* REQUIREMENT: Look through the lines below and copy each one that includes "吃午饭了家人们".

Content revision data:
——
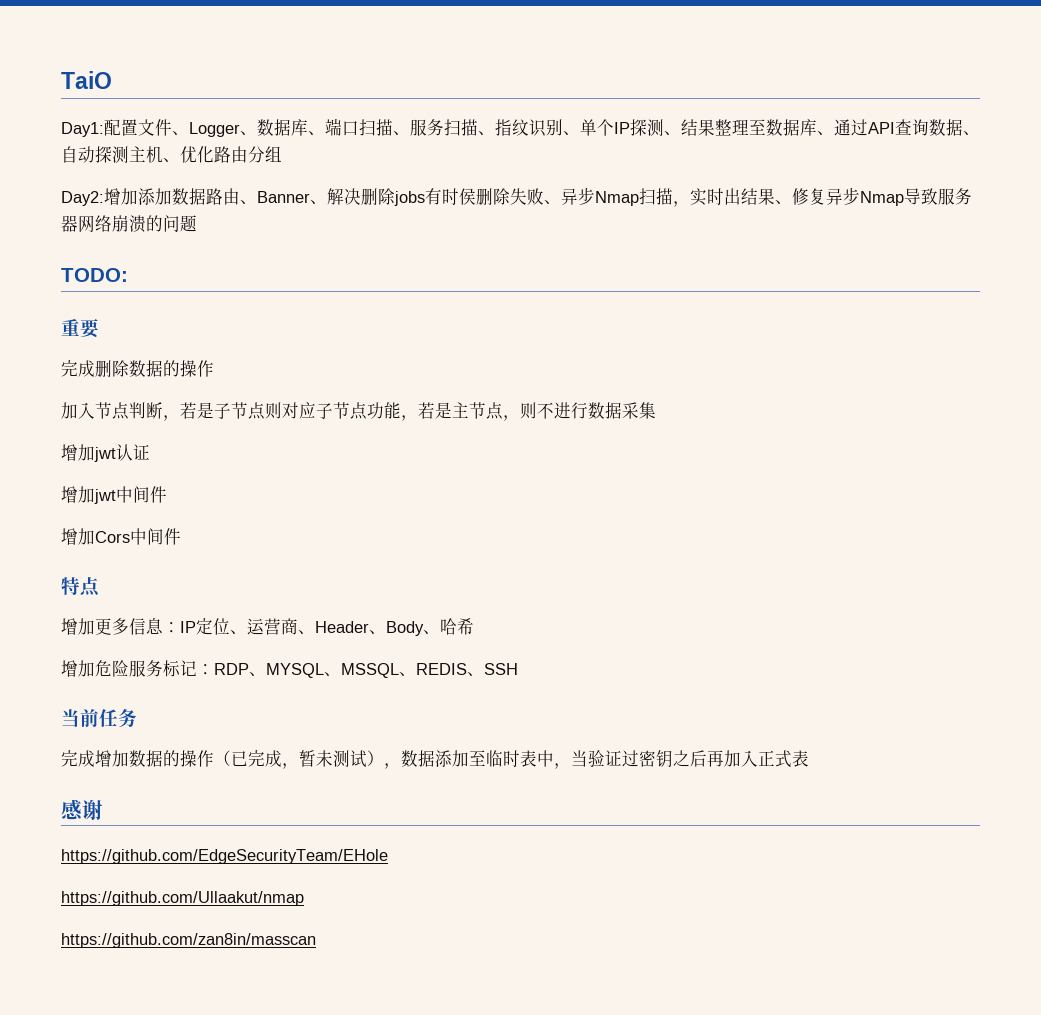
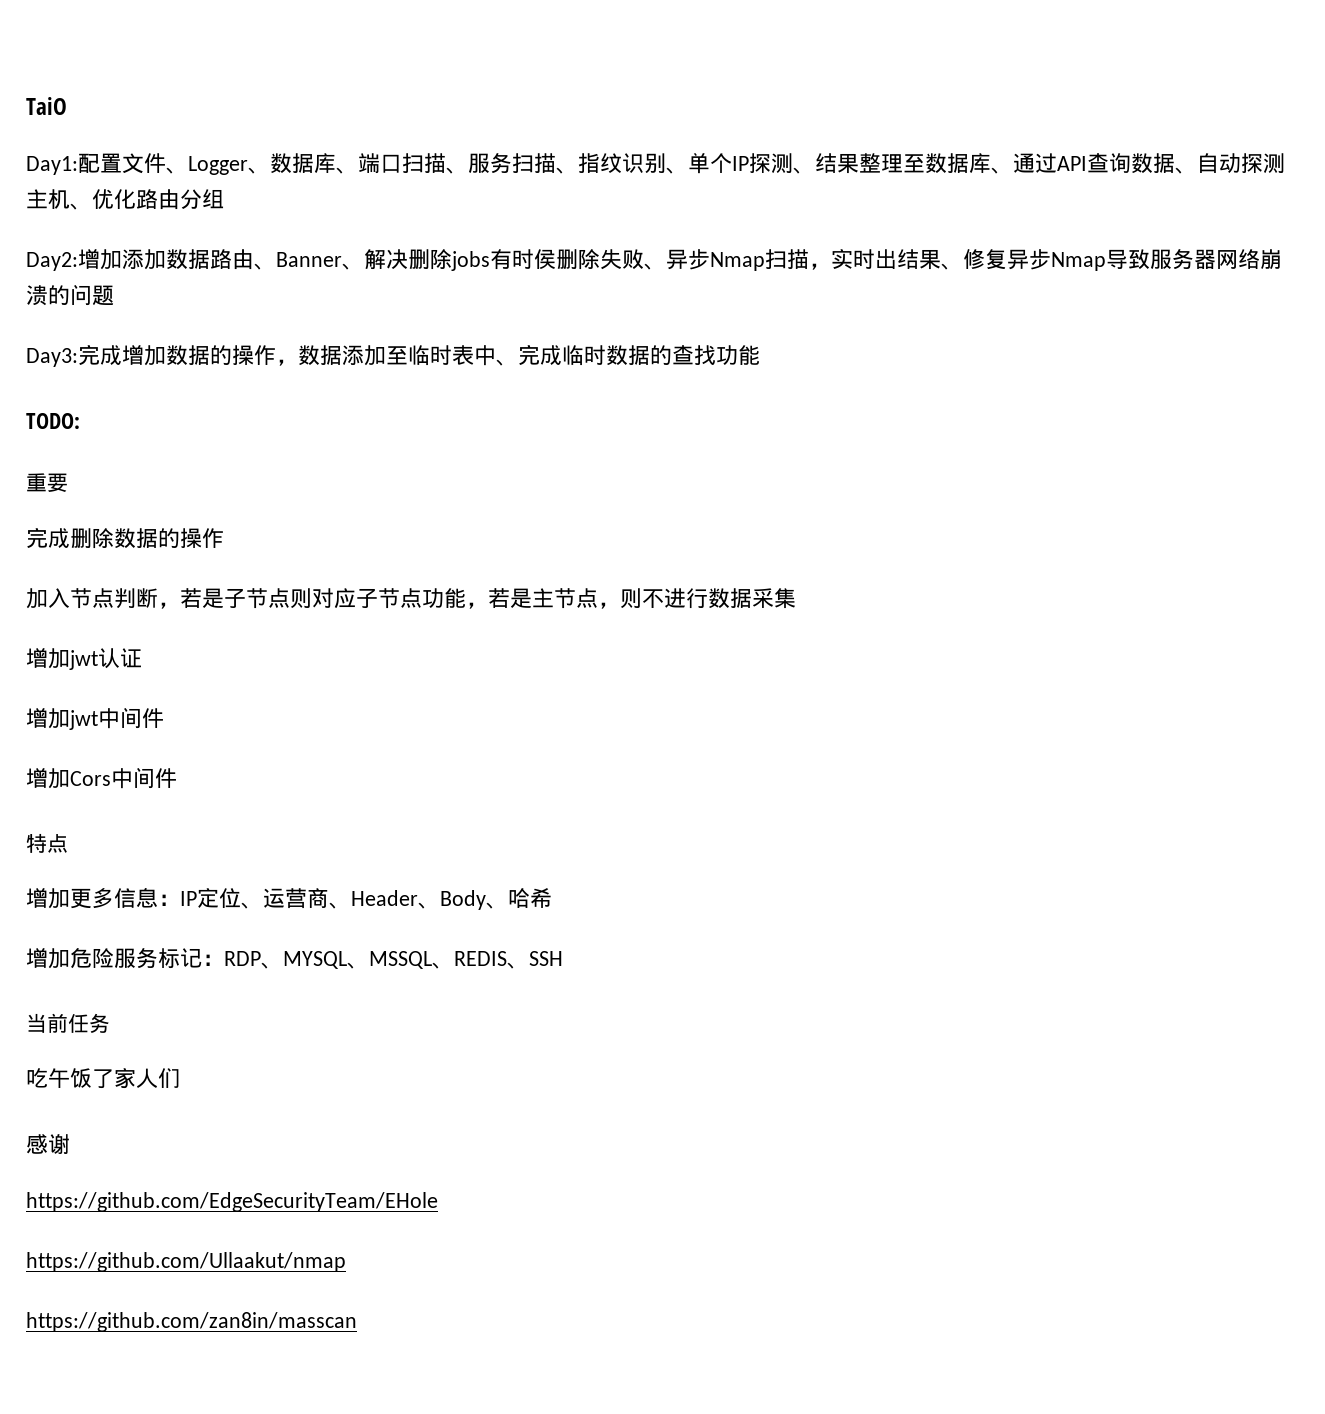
(197, 223) none -> [26,344,760,367] // Day3:完成增加数据的操作，数据添加至临时表中、完成临时数据的查找功能
[61,750,809,769] 完成增加数据的操作（已完成，暂未测试），数据添加至临时表中，当验证过密钥之后再加入正式表 -> [26,1068,180,1089] 吃午饭了家人们

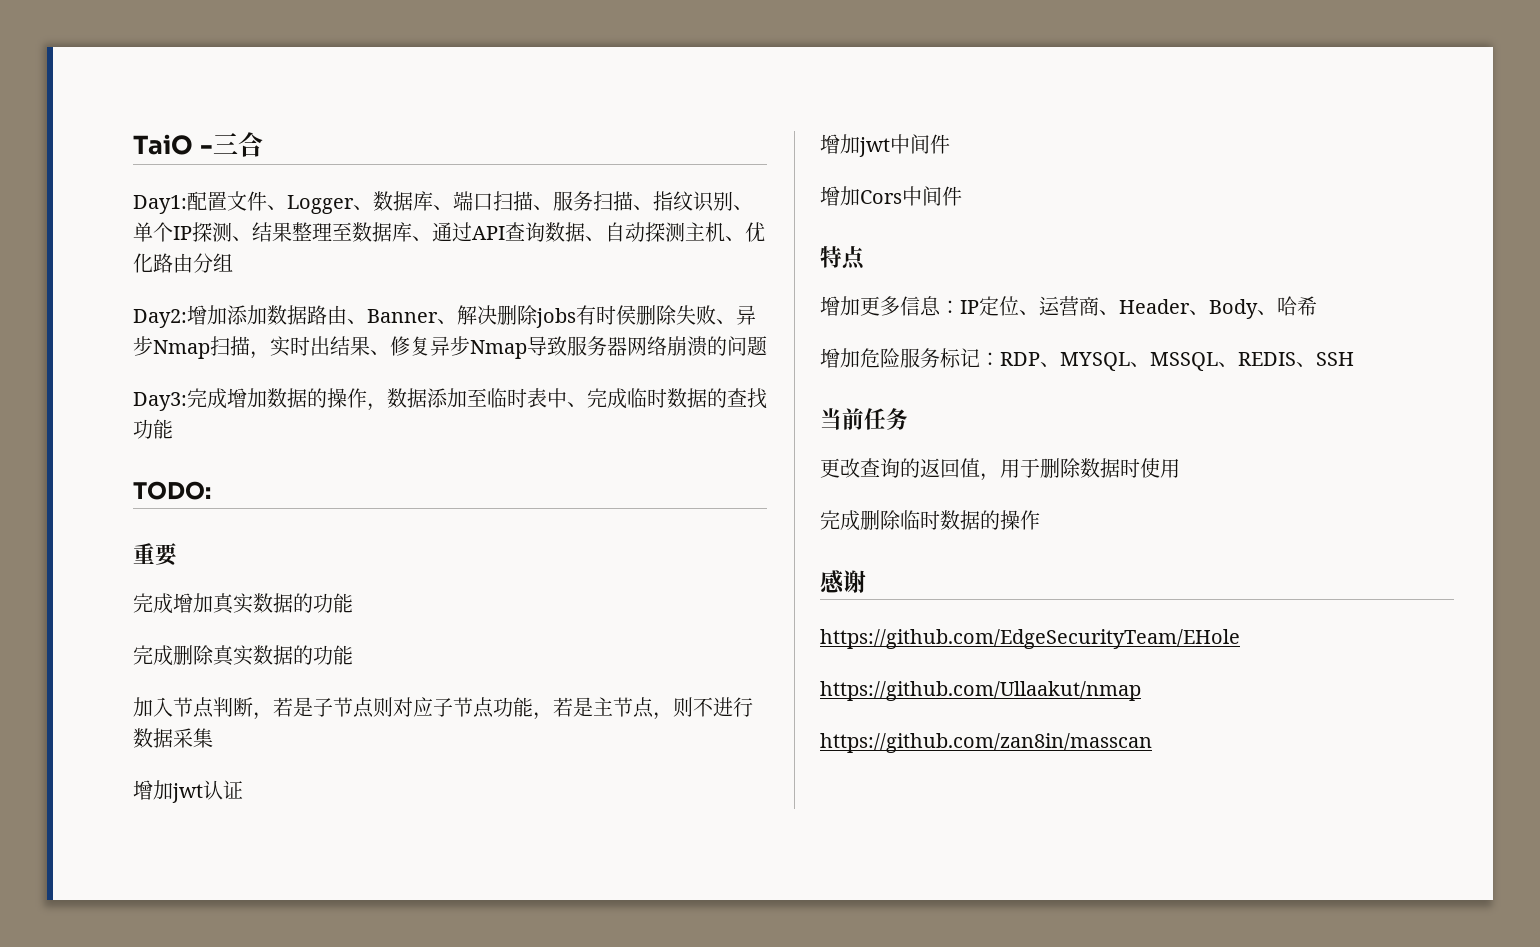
(67, 106) none -> [199,132,263,157] -三合
[70,528,224,549] 删除数据的操作 -> [173,593,353,614] [133,645,353,666] 增加真实数据的功能 // 完成删除真实数据的功能
[26,1068,180,1089] 吃午饭了家人们 -> [820,458,1180,481] [820,510,1040,531] 更改查询的返回值，用于删除数据时使用 // 完成删除临时数据的操作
——
* RESPONSE TO THIS EXERCISE:
[61,750,809,769] 完成增加数据的操作（已完成，暂未测试），数据添加至临时表中，当验证过密钥之后再加入正式表 -> [26,1068,180,1089] 吃午饭了家人们
[26,1068,180,1089] 吃午饭了家人们 -> [820,458,1180,481] [820,510,1040,531] 更改查询的返回值，用于删除数据时使用 // 完成删除临时数据的操作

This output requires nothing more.